▼▼▼

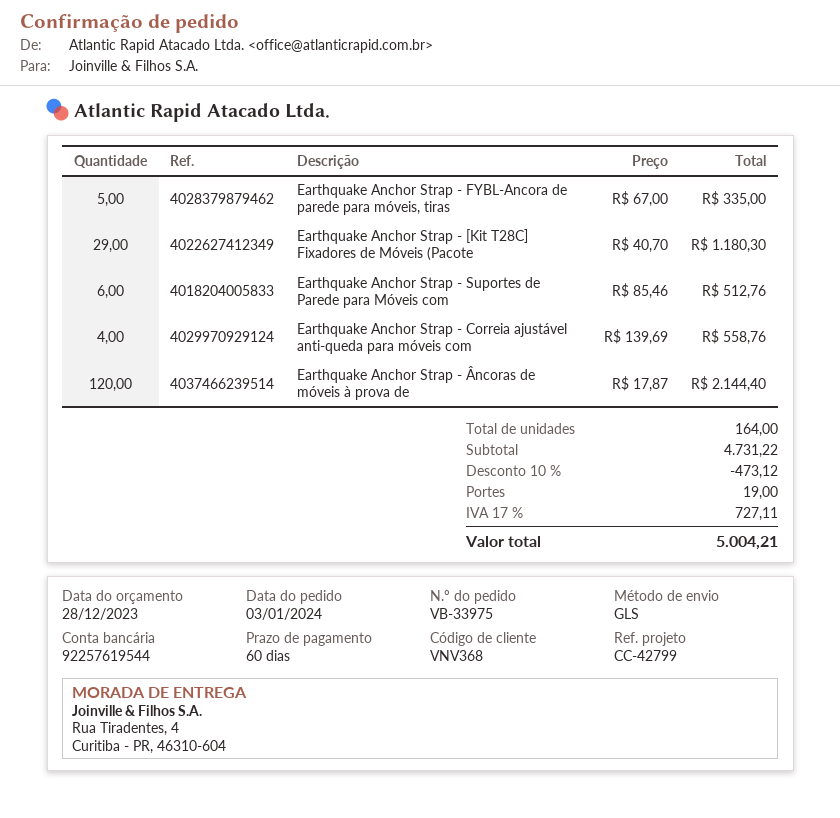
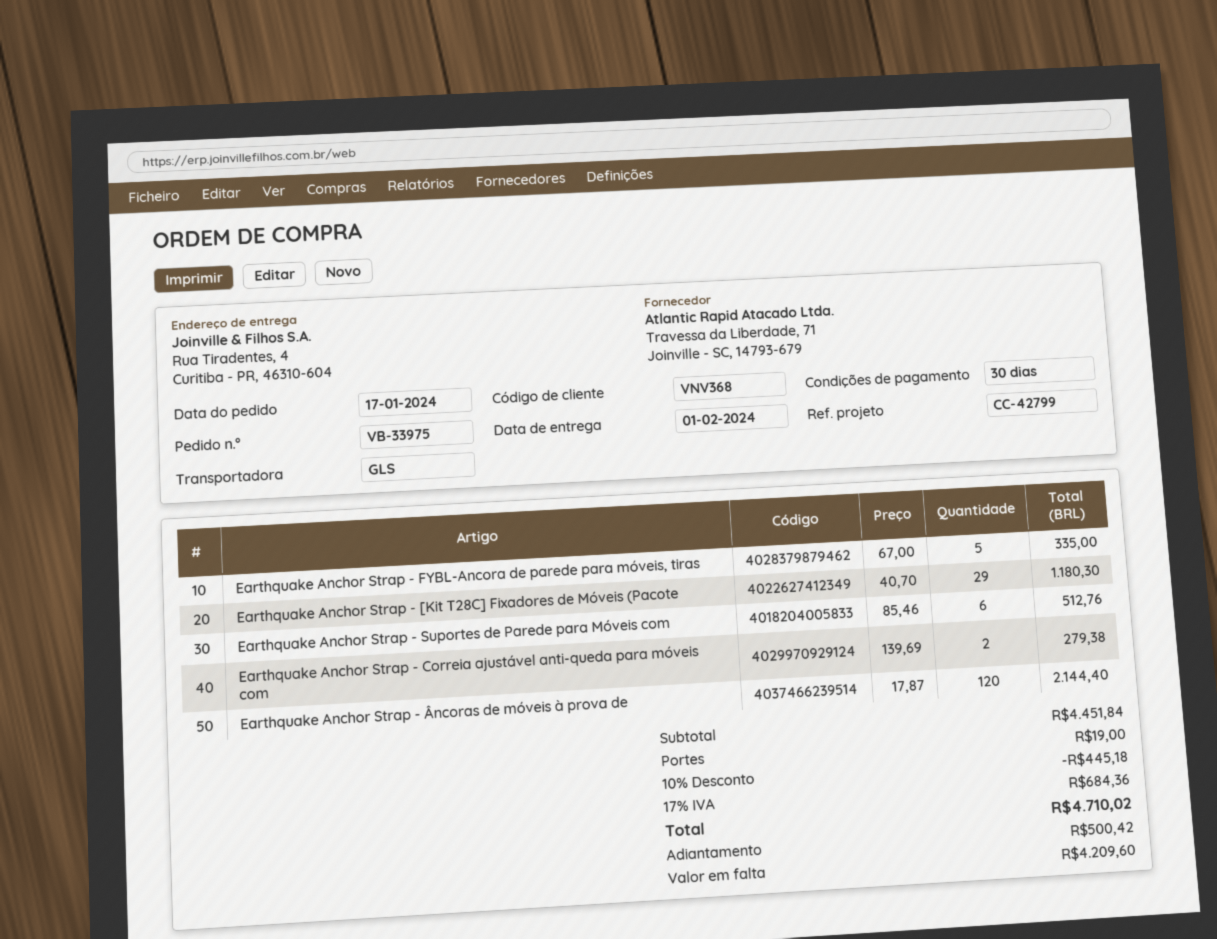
order date: 2024-01-03 -> 2024-01-17
payment terms: 60 days -> 30 days
Earthquake Anchor Strap - Correia ajustável anti-queda para móveis com: 4 x 139.69 = 558.76 -> 2 x 139.69 = 279.38
subtotal: 4731.22 -> 4451.84
discount: 10% = 473.12 -> 10% = 445.18
tax: 17% = 727.11 -> 17% = 684.36
total: 5004.21 -> 4710.02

▲▲▲

● PROBLEM TO SOLVE
Please reproduce the entries above exactly, omitting every picture.

● SOLUTION BELOW
order date: 2024-01-03 -> 2024-01-17
payment terms: 60 days -> 30 days
Earthquake Anchor Strap - Correia ajustável anti-queda para móveis com: 4 x 139.69 = 558.76 -> 2 x 139.69 = 279.38
subtotal: 4731.22 -> 4451.84
discount: 10% = 473.12 -> 10% = 445.18
tax: 17% = 727.11 -> 17% = 684.36
total: 5004.21 -> 4710.02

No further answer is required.